___ PROVIDED ENTRIES ___
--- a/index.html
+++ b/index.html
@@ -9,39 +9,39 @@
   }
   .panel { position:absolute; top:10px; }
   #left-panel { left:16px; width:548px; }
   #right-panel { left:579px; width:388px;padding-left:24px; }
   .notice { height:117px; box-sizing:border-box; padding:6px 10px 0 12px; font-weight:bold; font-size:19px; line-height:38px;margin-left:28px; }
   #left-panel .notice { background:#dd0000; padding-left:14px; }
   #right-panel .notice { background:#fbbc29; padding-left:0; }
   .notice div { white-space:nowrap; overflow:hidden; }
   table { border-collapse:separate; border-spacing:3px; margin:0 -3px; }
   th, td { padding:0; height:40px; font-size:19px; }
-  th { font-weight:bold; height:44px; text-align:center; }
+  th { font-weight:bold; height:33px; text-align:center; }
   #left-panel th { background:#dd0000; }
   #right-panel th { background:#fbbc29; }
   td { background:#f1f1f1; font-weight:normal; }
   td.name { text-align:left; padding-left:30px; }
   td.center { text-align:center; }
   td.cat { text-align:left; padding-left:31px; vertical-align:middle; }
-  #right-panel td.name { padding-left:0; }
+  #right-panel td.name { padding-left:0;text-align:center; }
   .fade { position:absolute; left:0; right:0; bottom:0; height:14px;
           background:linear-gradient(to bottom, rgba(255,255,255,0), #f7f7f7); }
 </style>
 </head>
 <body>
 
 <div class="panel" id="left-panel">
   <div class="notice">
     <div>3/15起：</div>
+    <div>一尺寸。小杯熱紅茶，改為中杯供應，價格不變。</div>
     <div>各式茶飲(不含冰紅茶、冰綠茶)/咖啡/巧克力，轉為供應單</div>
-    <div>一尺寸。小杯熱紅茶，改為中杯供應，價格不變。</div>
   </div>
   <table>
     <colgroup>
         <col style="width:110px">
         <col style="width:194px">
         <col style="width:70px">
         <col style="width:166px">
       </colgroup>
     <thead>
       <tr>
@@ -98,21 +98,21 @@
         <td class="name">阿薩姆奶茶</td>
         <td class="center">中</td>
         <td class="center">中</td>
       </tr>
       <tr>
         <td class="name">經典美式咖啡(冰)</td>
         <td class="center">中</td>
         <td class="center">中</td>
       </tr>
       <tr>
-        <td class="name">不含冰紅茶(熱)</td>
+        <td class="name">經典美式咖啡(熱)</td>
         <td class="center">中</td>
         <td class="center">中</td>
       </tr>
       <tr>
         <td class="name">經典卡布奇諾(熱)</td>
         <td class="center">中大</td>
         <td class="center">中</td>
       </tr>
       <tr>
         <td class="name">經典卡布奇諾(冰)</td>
___
___ PROVIDED ENTRIES ___
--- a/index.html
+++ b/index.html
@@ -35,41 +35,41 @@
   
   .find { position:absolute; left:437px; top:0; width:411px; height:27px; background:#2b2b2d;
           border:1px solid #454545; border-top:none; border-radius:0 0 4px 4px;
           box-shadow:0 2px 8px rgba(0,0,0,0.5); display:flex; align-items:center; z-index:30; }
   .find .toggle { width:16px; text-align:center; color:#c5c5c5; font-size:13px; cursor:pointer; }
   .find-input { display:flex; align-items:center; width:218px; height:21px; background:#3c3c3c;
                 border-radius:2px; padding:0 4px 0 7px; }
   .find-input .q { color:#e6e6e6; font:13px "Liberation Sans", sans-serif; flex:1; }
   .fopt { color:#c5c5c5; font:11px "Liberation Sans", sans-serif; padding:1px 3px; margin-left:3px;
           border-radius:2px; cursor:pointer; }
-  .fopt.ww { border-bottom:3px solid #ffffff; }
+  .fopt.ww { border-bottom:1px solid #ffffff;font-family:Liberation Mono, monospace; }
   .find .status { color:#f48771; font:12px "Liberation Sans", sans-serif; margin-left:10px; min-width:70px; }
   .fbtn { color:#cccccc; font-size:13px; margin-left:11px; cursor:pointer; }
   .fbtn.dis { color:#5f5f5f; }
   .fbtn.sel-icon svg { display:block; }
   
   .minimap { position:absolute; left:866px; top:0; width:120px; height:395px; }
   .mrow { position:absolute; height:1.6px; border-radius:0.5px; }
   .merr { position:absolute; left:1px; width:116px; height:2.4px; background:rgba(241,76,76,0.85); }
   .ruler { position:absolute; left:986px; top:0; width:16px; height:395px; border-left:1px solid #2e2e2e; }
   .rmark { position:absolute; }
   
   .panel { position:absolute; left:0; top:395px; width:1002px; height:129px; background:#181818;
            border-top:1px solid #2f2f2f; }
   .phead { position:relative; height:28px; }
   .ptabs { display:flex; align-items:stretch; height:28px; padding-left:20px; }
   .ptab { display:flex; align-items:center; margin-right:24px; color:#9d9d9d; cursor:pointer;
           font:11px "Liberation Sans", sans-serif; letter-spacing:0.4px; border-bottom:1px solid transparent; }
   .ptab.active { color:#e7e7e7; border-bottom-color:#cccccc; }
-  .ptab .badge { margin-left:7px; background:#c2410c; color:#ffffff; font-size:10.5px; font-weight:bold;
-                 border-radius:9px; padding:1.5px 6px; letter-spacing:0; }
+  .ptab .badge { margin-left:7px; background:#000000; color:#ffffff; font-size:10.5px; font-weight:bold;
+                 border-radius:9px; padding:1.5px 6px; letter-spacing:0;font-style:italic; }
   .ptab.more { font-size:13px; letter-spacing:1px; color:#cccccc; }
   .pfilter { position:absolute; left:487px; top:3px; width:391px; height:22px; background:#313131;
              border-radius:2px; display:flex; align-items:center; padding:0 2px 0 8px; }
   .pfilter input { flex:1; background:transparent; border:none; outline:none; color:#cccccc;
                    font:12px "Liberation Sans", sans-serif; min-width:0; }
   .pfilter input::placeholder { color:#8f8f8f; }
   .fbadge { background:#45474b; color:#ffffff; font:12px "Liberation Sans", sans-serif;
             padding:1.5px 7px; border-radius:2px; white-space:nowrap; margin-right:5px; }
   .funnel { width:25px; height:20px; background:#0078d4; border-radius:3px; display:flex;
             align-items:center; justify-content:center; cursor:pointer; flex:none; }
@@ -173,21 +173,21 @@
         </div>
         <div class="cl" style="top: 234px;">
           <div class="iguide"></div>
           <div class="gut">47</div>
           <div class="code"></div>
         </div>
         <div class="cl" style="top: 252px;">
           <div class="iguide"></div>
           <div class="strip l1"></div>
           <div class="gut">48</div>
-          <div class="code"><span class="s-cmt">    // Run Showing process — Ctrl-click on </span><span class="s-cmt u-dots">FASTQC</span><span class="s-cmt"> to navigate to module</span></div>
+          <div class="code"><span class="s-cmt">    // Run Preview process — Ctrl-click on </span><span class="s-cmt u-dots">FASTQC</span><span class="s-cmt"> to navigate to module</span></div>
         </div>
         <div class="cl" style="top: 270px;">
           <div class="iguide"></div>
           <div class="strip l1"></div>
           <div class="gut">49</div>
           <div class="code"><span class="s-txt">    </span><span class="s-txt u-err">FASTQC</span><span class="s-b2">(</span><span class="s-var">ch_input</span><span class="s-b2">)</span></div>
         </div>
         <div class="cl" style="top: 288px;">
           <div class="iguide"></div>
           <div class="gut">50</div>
___
#### WORK TO BE COMPLETED
Among the lines of the data, which ones contain the word "find"? Show them.

#### FINAL ANSWER
   .find { position:absolute; left:437px; top:0; width:411px; height:27px; background:#2b2b2d;
   .find .toggle { width:16px; text-align:center; color:#c5c5c5; font-size:13px; cursor:pointer; }
   .find-input { display:flex; align-items:center; width:218px; height:21px; background:#3c3c3c;
   .find-input .q { color:#e6e6e6; font:13px "Liberation Sans", sans-serif; flex:1; }
   .find .status { color:#f48771; font:12px "Liberation Sans", sans-serif; margin-left:10px; min-width:70px; }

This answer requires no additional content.